FELUMA/FCM-MG - Fundação Educacional Lucas Machado - Ciências Médicas (MG) — Prova 2023
Paciente de 56 anos de idade com diagnóstico prévio de cirrose hepática de etiologia metabólica comparece ao pronto atendimento com quadro de aumento do volume abdominal, confusão mental e piora da icterícia. Os exames laboratoriais demonstram piora da função renal (creatinina basal=0,9 mg/dL; creatinina atual=2,1 mg/dL), leucocitose e elevação de proteína C reativa. Em relação ao quadro clínico descrito acima, assinale a conduta CORRETA.
Cirrose + ascite + febre/dor/confusão + leucocitose = PBE → Paracentese + Albumina + ATB.
O quadro de cirrose descompensada com ascite, confusão mental, piora da função renal e sinais inflamatórios (leucocitose, PCR elevada) é altamente sugestivo de Peritonite Bacteriana Espontânea (PBE). A conduta inicial e mais importante é a paracentese diagnóstica para confirmar a infecção do líquido ascítico e iniciar o tratamento adequado, incluindo albumina venosa para prevenir a síndrome hepatorrenal.
A cirrose hepática é uma doença crônica e progressiva que leva à descompensação e a diversas complicações, sendo a Peritonite Bacteriana Espontânea (PBE) uma das mais graves.
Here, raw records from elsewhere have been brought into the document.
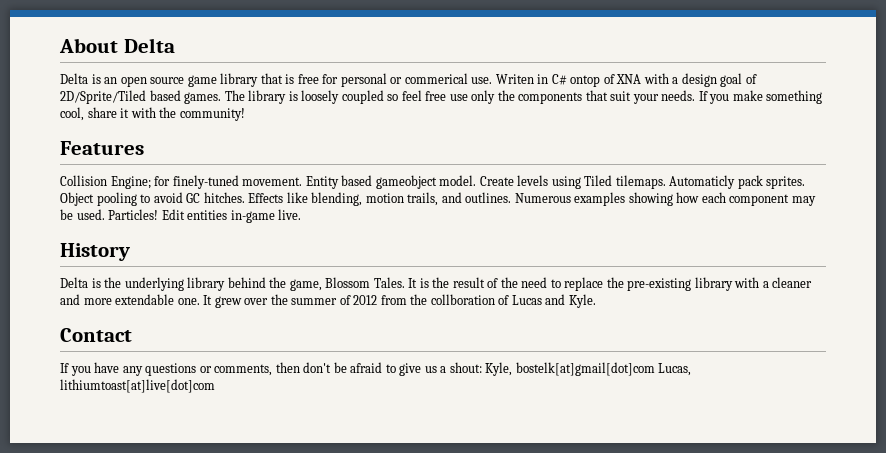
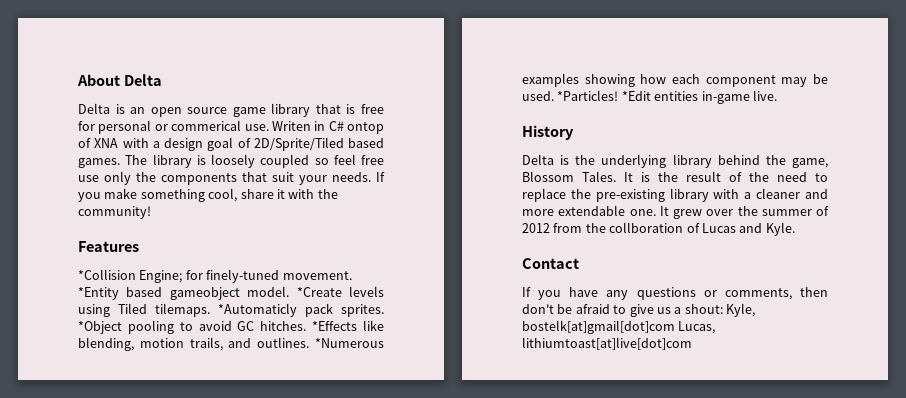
[60,175,107,186] Collision -> [78,269,136,280] *Collision
[305,176,339,189] Entity -> [78,287,119,300] *Entity
[479,176,514,186] Create -> [296,287,342,297] *Create
[669,175,736,189] Automaticly -> [218,303,297,317] *Automaticly
[60,192,94,206] Object -> [78,321,122,334] *Object
[248,193,284,203] Effects -> [312,321,358,331] *Effects
[514,193,571,203] Numerous -> [315,338,384,348] *Numerous
[108,209,185,220] Particles! Edit -> [557,90,651,101] *Particles! *Edit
A PBE é uma infecção do líquido ascítico sem uma fonte intra-abdominal evidente, com alta mortalidade se não diagnosticada e tratada precocemente. Sua incidência é significativa em pacientes com cirrose e ascite, tornando seu reconhecimento e manejo um tópico fundamental na residência médica. O quadro clínico pode ser sutil, exigindo alto índice de suspeita.
A suspeita de PBE deve surgir em pacientes cirróticos com ascite que apresentam febre, dor abdominal, sensibilidade abdominal, alteração do estado mental (encefalopatia), piora da função renal, ou leucocitose inexplicada. A ausência de um foco infeccioso evidente fora da ascite é característica.
A paracentese diagnóstica é crucial para confirmar a PBE, avaliando a contagem de polimorfonucleares (PMN) no líquido ascítico (≥ 250 células/mm³). Ela permite iniciar o tratamento empírico com antibióticos e albumina venosa precocemente, reduzindo a morbimortalidade e prevenindo complicações como a síndrome hepatorrenal.
A albumina venosa é administrada em conjunto com antibióticos para prevenir a síndrome hepatorrenal, uma complicação grave da PBE. Ela ajuda a manter a volemia e a perfusão renal, melhorando o prognóstico dos pacientes cirróticos com infecção do líquido ascítico.